** TASK STATEMENT **
Lines holding the word "size" must be located in the listing below and copied.

** ENTRIES SHOWN **
= = = =

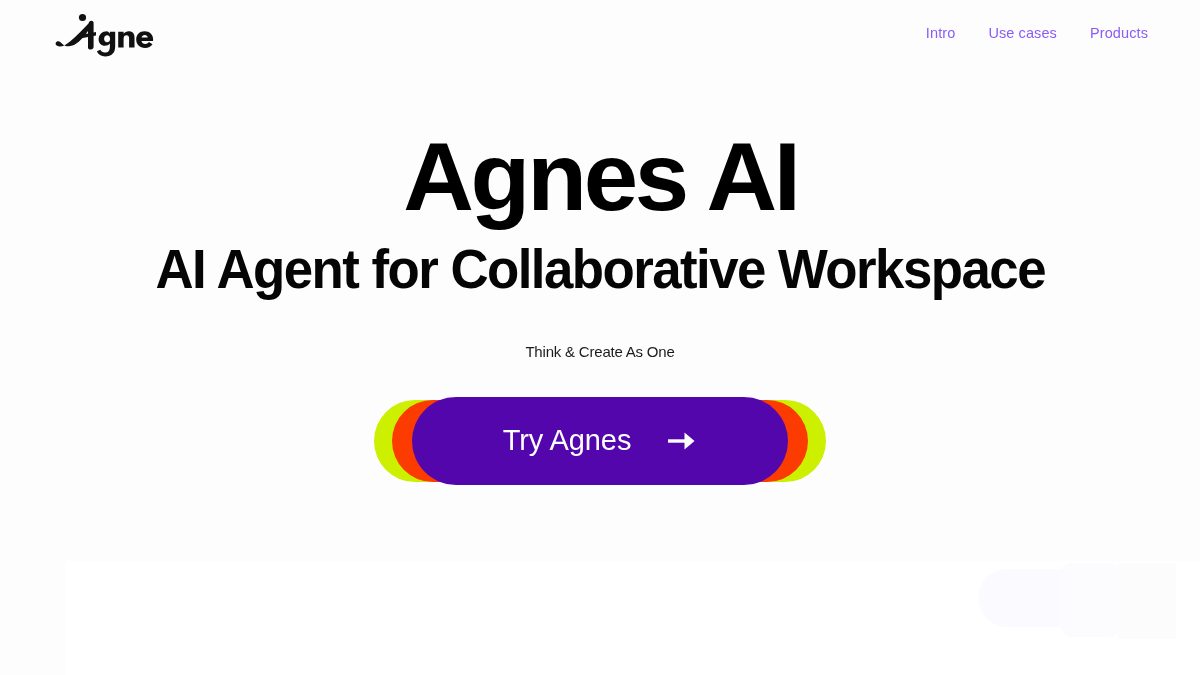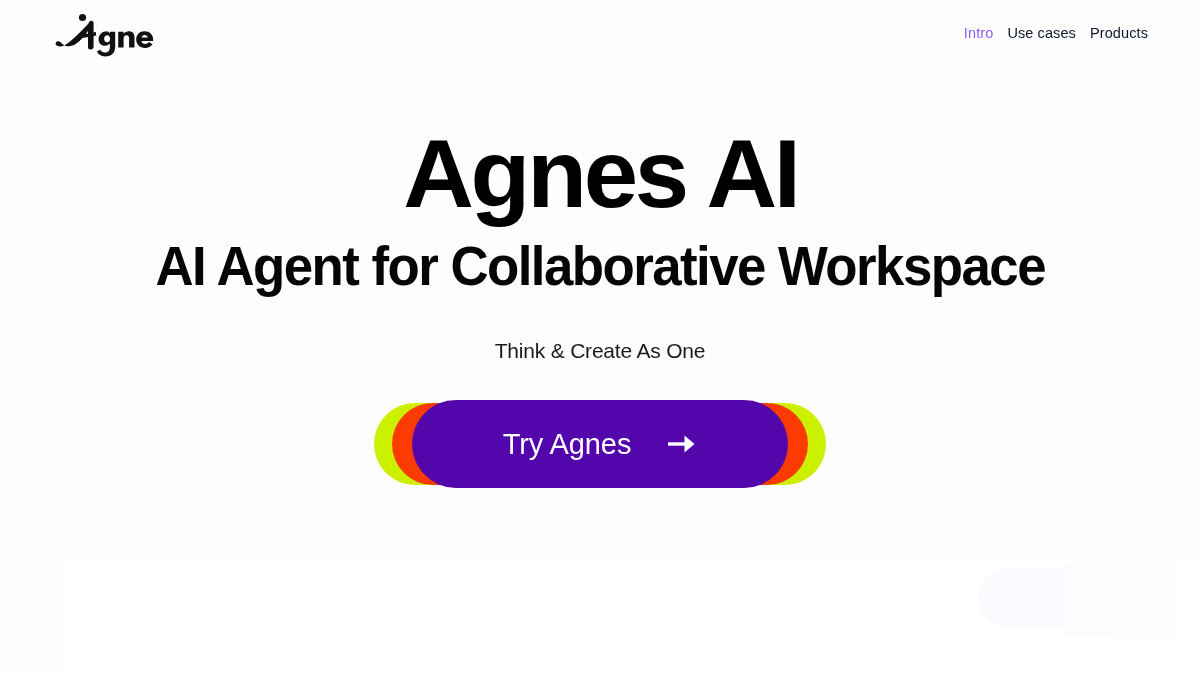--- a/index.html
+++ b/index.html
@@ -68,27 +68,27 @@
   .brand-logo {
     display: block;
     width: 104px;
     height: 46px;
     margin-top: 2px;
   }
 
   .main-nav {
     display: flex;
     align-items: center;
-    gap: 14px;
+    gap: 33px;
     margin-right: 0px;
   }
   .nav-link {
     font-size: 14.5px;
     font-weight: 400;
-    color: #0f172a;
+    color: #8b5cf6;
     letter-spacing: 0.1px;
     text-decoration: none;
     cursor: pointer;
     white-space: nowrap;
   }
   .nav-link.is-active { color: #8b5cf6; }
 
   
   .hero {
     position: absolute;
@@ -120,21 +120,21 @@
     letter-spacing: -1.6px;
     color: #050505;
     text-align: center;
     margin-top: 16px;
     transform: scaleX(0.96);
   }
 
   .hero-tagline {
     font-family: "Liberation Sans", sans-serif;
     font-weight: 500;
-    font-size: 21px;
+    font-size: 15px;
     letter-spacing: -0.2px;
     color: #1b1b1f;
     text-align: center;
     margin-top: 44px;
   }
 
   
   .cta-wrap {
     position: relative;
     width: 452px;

= = = =

** RESPONSE AREA **
     font-size: 14.5px;
-    font-size: 21px;
+    font-size: 15px;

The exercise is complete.